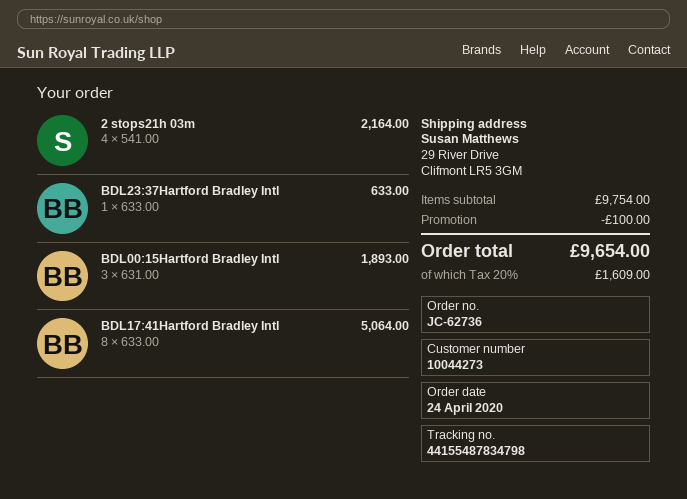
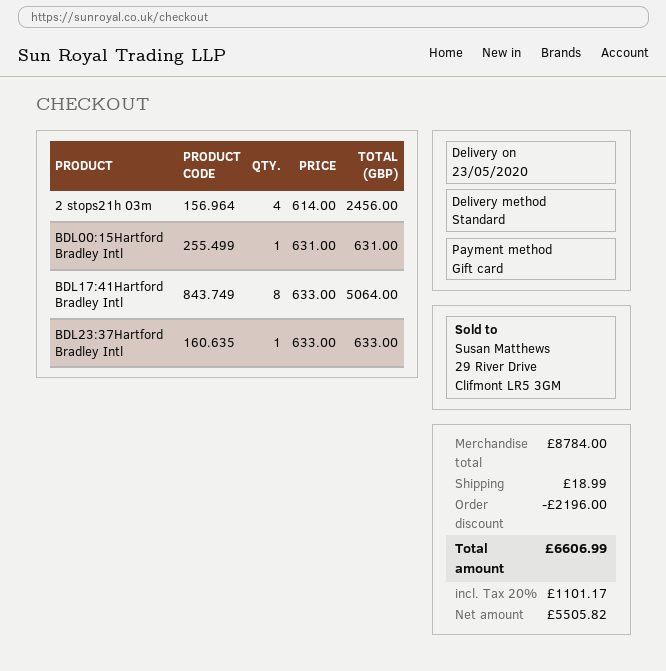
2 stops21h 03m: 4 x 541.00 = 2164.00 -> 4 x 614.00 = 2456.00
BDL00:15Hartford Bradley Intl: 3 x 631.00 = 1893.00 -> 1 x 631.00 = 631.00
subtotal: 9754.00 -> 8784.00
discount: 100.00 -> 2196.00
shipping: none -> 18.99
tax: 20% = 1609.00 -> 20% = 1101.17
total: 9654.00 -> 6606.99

------------------------------------

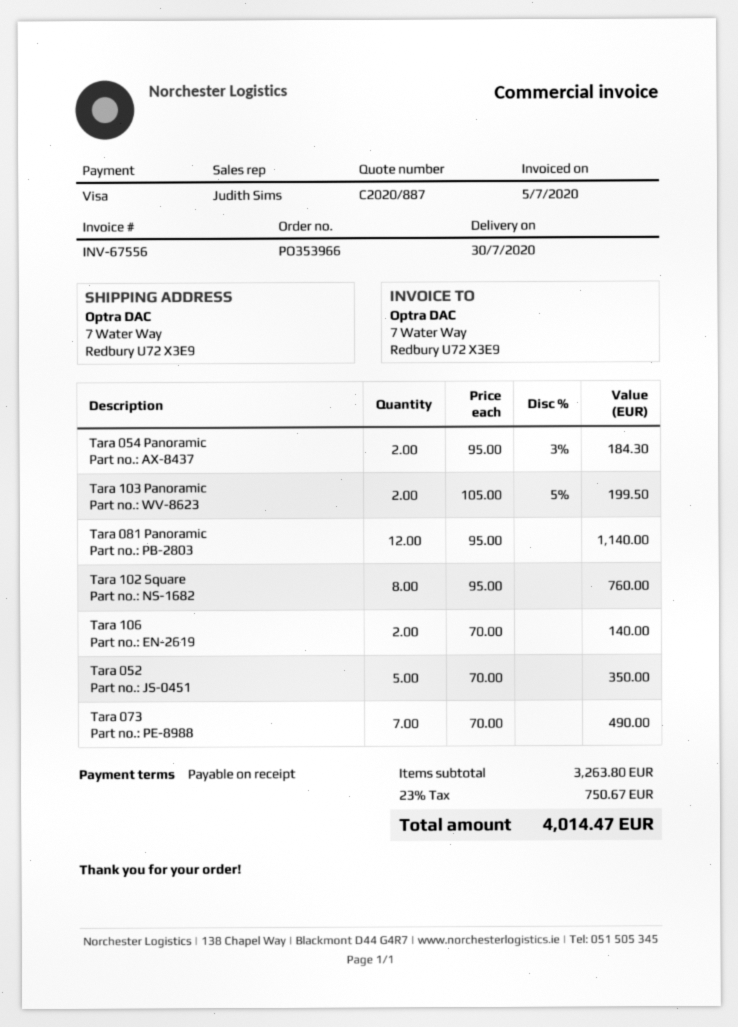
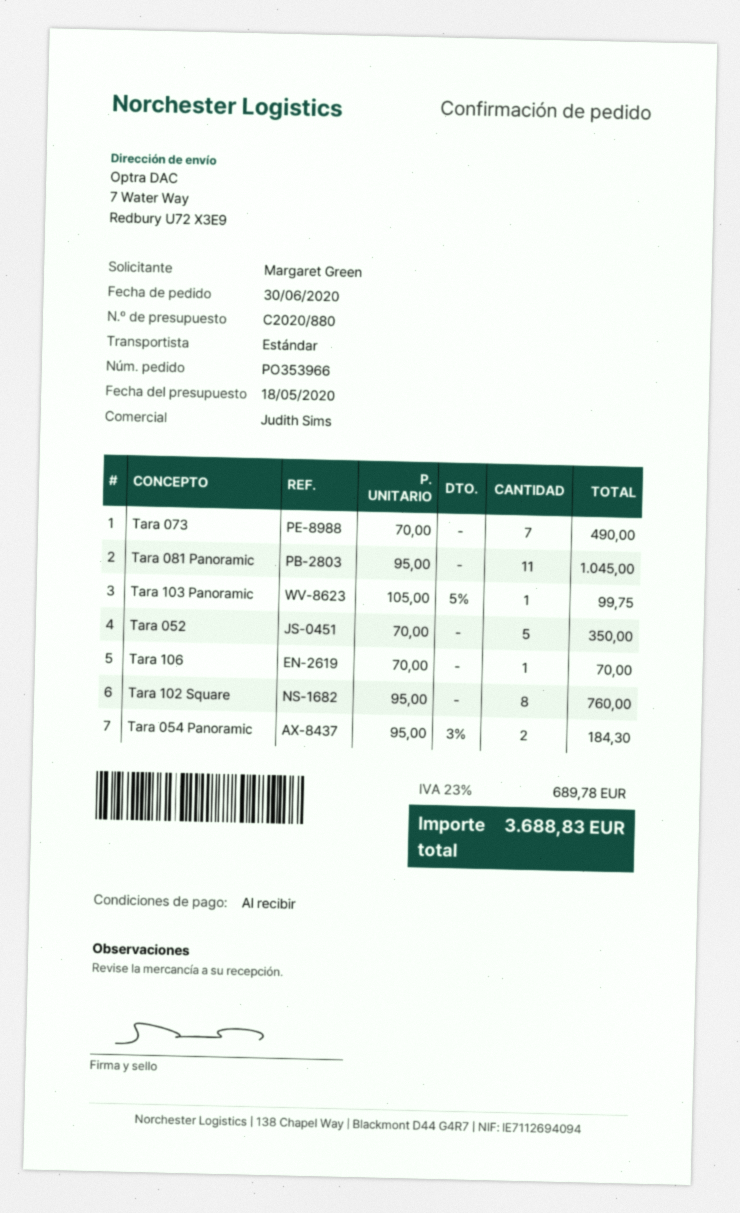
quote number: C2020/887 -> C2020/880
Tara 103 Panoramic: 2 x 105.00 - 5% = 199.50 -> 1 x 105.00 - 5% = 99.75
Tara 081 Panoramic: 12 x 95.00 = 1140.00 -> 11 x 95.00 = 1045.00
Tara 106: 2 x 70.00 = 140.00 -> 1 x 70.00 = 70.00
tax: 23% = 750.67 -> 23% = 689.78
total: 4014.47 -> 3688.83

------------------------------------

Work request: Every line above that holds the word "Tara" is to be found and copied.

Output of the exercise:
Tara 103 Panoramic: 2 x 105.00 - 5% = 199.50 -> 1 x 105.00 - 5% = 99.75
Tara 081 Panoramic: 12 x 95.00 = 1140.00 -> 11 x 95.00 = 1045.00
Tara 106: 2 x 70.00 = 140.00 -> 1 x 70.00 = 70.00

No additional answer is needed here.